ENTRIES SHOWN>
--------

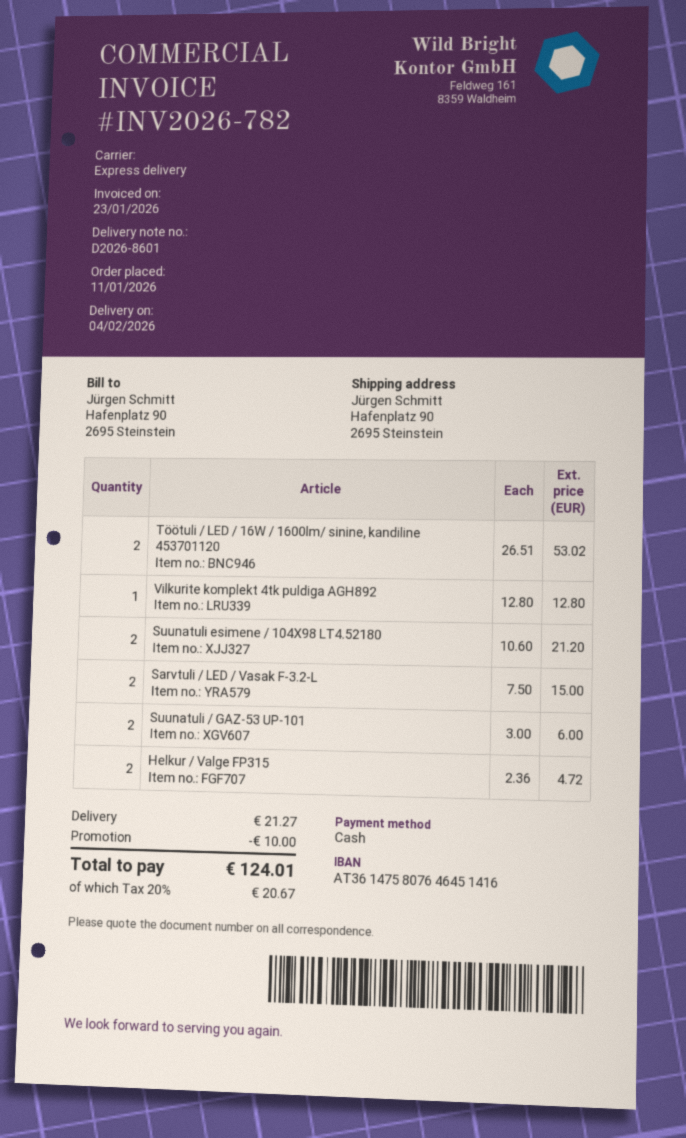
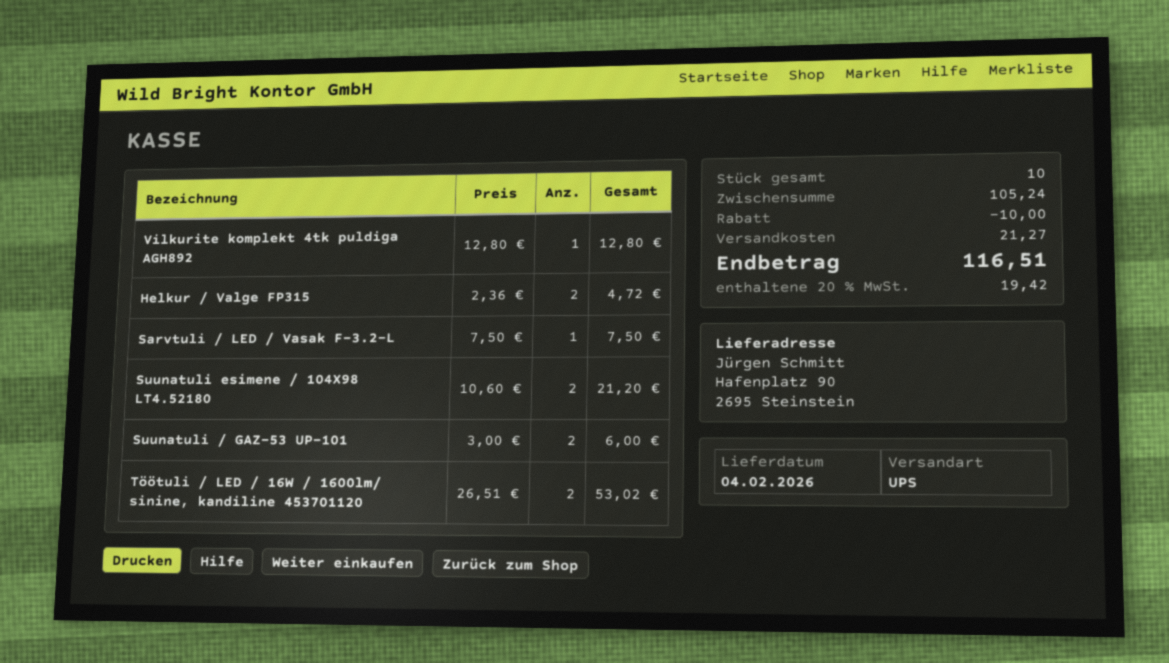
shipping method: express -> UPS
Sarvtuli / LED / Vasak F-3.2-L: 2 x 7.50 = 15.00 -> 1 x 7.50 = 7.50
tax: 20% = 20.67 -> 20% = 19.42
total: 124.01 -> 116.51

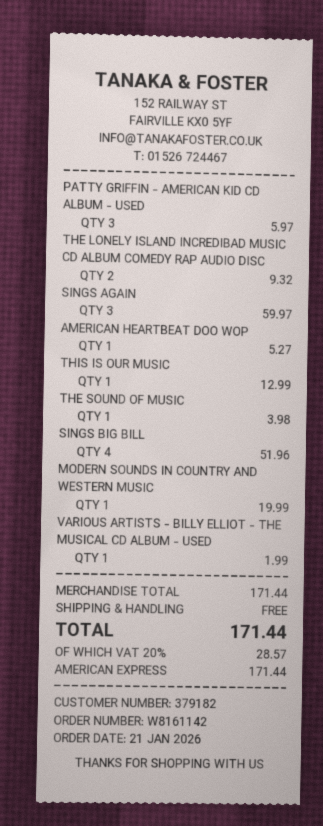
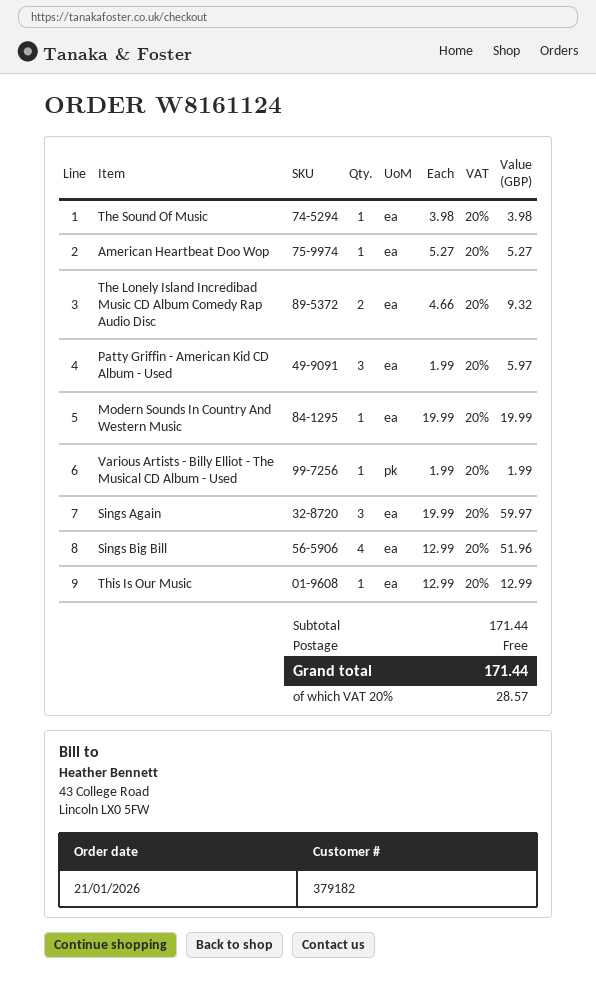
order number: W8161142 -> W8161124

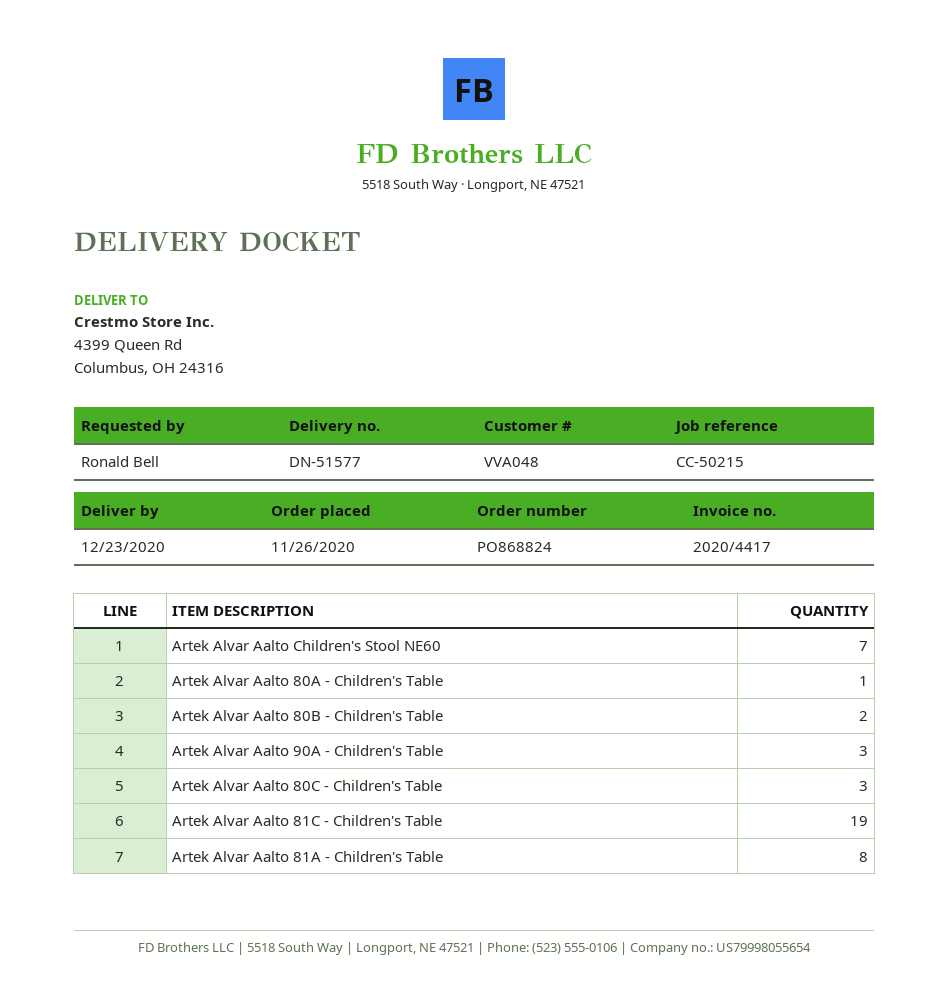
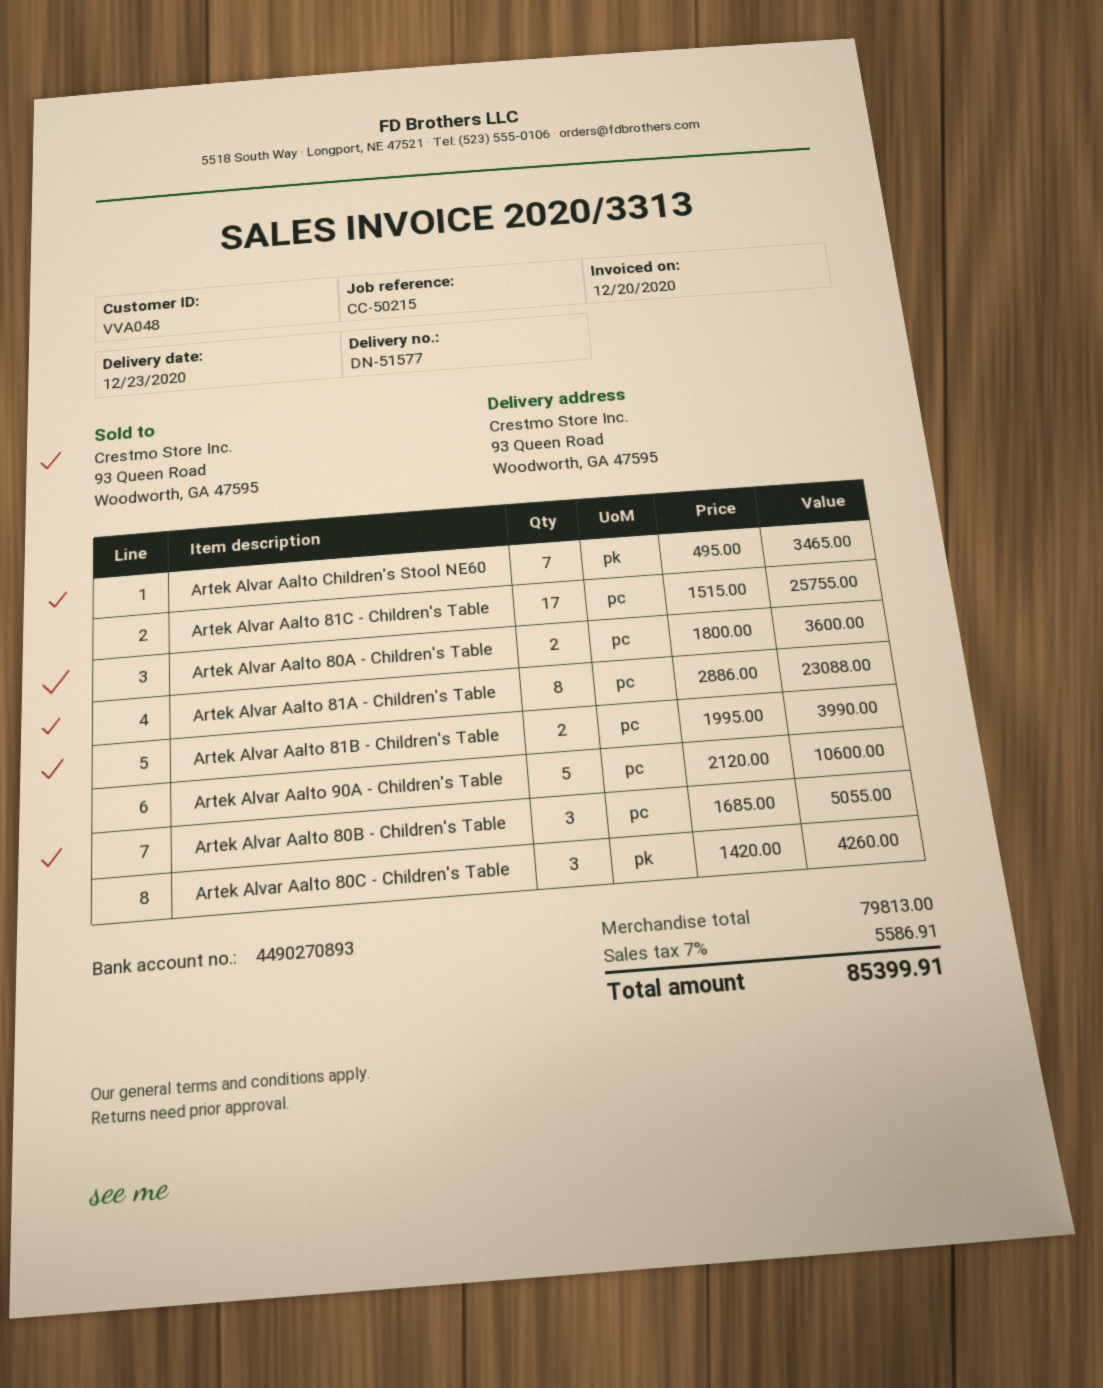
invoice number: 2020/4417 -> 2020/3313
ship to: 4399 Queen Rd, Columbus, OH 24316 -> 93 Queen Road, Woodworth, GA 47595
Artek Alvar Aalto 80A - Children's Table: 1 -> 2
Artek Alvar Aalto 80B - Children's Table: 2 -> 3
Artek Alvar Aalto 90A - Children's Table: 3 -> 5
Artek Alvar Aalto 81C - Children's Table: 19 -> 17
Artek Alvar Aalto 81B - Children's Table: none -> 2

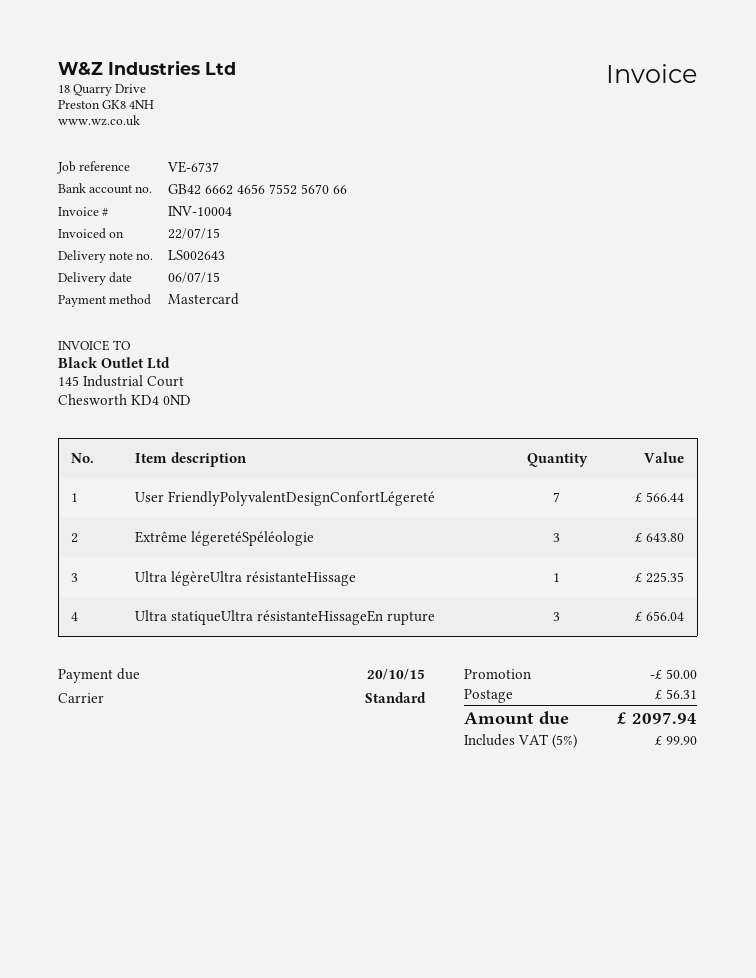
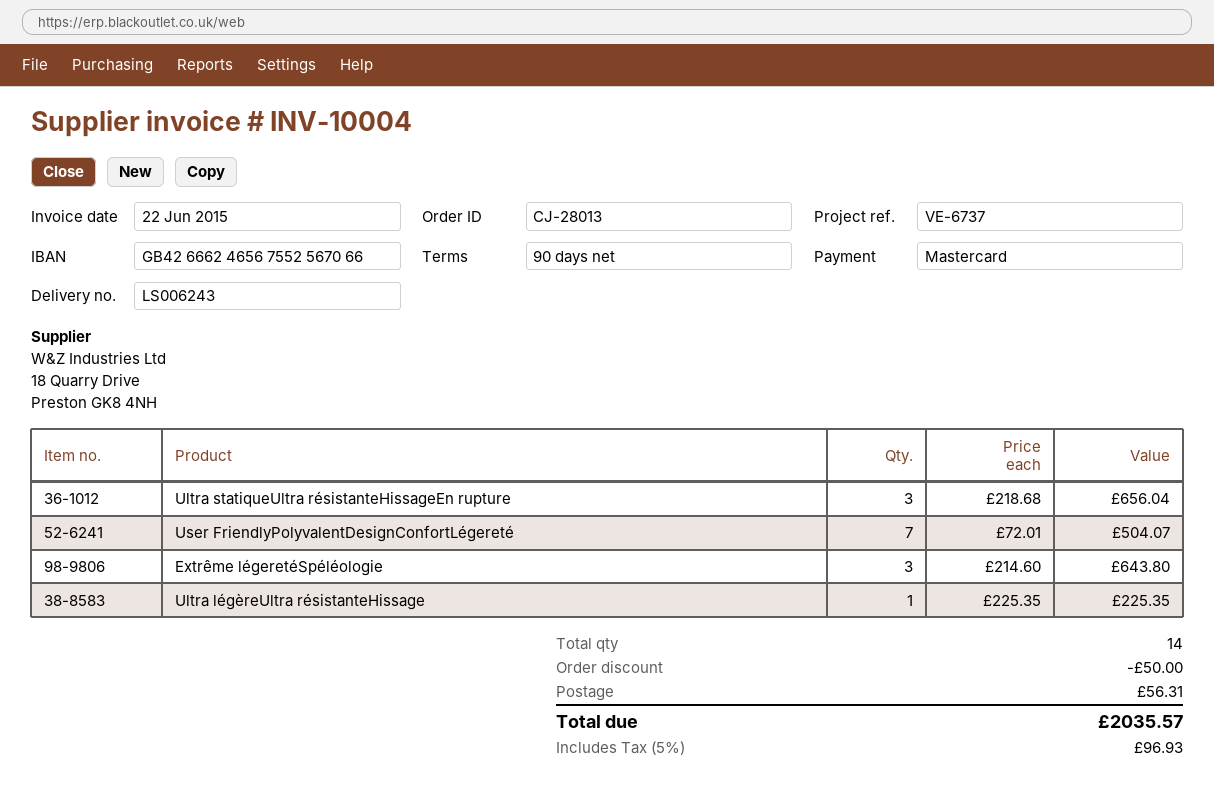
delivery note number: LS002643 -> LS006243
invoice date: 2015-07-22 -> 2015-06-22
User FriendlyPolyvalentDesignConfortLégereté: 7 for 566.44 -> 7 for 504.07
tax: 5% = 99.90 -> 5% = 96.93
total: 2097.94 -> 2035.57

--------

EXERCISE> Return each line from the data where the string "Table" can be found.

EXERCISE OUTPUT>
Artek Alvar Aalto 80A - Children's Table: 1 -> 2
Artek Alvar Aalto 80B - Children's Table: 2 -> 3
Artek Alvar Aalto 90A - Children's Table: 3 -> 5
Artek Alvar Aalto 81C - Children's Table: 19 -> 17
Artek Alvar Aalto 81B - Children's Table: none -> 2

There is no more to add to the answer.